Deep learning for multi-year ENSO forecasts Reproduction
Author: Zilu Meng
DOI: https://doi.org/10.1038/s41586-019-1559-7
Original Author: Yoo-Geun Ham1*, Jeong-Hwan Kim1 & Jing-Jia Luo2,3
Desciption
This is the project to reproduce Ham et al. 2019's work.
The first version was finished in 2020. (Also it can be looked in ./old)
In 2022, I rewrite all the codes and use Tensorflow to finish all the work.
Hoping to help you.
Data and code
If you don't want to download CMIP data and meteorological data, you can use the meteorological data in the ./data folder.
The data in ./data folder is processed according to the original paper (Ham et al. 2019). How to use the data can refer to load_data.py and Network.ipynb, heatmap_allnet.ipynb in the ./main folder
Abstact
The research on the causes and antecedents of El Nino and La Nina has always been the focus of ENSO research. This paper will use convolutional neural network and grad cam's visual thermal map to further study the cause of El Nino (La Nina). We first established a convolutional neural network to predict the nino3.4 index, and the prediction skills reached 13 months. Then it makes it predict the La Nina event in 88 / 89, and draws a thermal map to further reveal that the early spring signals of La Nina mainly include the tropical Indian Ocean and the tropical Atlantic Ocean.
Preface
Can the convolutional neural network, which has emerged recently, tell us more about the causes of El Nino and La Nina from a new perspective? We mainly refer to the article * * Deep Learning for multi year ENSO forecasts * * (Ham et al. 2019) published by ham et al in nature in 2019 to reproduce the relevant steps of the original article and complete this project.

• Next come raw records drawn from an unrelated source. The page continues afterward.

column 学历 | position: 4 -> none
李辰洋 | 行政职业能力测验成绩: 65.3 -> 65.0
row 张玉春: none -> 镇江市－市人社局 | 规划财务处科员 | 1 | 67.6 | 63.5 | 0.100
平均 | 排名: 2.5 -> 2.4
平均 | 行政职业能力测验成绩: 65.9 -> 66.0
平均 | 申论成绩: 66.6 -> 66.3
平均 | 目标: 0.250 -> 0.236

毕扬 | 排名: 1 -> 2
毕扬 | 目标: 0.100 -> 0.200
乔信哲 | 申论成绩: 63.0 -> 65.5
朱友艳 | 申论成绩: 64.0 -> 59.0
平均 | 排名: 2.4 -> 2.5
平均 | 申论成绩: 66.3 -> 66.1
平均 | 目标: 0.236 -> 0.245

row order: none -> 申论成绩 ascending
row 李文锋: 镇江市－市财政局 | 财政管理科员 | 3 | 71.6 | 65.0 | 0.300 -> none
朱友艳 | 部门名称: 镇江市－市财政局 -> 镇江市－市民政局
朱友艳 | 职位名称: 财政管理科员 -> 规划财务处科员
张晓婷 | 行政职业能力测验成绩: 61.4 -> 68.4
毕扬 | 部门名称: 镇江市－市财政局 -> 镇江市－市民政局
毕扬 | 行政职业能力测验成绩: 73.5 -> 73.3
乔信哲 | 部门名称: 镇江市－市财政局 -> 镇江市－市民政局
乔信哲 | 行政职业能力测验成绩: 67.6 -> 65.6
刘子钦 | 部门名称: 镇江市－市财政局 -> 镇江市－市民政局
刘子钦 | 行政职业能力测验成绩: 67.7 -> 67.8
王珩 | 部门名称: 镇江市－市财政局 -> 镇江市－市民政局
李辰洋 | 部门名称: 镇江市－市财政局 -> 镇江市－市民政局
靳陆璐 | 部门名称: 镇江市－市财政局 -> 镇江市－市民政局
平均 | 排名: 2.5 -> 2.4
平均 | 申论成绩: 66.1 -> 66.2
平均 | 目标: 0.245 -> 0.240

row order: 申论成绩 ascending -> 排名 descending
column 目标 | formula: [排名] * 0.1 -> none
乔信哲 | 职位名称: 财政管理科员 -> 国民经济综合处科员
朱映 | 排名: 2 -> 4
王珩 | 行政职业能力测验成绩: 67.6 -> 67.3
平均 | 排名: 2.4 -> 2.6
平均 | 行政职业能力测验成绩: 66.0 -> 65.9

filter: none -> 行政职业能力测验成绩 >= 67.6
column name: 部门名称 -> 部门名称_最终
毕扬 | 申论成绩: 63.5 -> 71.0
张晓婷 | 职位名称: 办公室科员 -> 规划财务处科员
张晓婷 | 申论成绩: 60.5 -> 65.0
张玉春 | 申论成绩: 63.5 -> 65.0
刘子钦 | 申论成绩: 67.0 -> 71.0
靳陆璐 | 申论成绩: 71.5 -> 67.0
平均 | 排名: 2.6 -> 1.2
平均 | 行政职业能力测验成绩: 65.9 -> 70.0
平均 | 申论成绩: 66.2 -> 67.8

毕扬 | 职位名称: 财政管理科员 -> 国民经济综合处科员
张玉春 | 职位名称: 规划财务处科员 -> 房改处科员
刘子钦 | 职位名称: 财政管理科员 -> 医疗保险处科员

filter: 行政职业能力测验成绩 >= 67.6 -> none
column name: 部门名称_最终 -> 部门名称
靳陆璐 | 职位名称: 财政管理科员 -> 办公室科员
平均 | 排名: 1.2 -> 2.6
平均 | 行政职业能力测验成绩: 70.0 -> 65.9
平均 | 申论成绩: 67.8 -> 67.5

And this project is also the subsequent expansion and tensorflow version of project (https://zhuanlan.zhihu.com/p/435607626) . Pytorch version can view the original project.
Construction of neural network
Referring to the neural network constructed by Ham et al. 2019, we constructed the following neural network to predict the nino3.4 index. Different from the original paper, we did not use HC as the input data, but used the sea height (SSH) which is approximately linear with HC as the input data. The output data is the nino3.4 index in the next 17 months.
The code is as follows:
from tensorflow.keras import datasets, layers, models
import tensorflow as tf
model = models.Sequential(name="ENSO")
model.add(layers.Conv2D(50, (4, 8), activation="tanh", padding="same", input_shape=ip_train.shape[1:]))
model.add(layers.MaxPool2D((2, 2)))
model.add(layers.Conv2D(50, (4, 8), activation="tanh", padding="same"))
model.add(layers.MaxPool2D((2, 2)))
model.add(layers.Conv2D(50, (4, 8), activation="tanh", padding="same"))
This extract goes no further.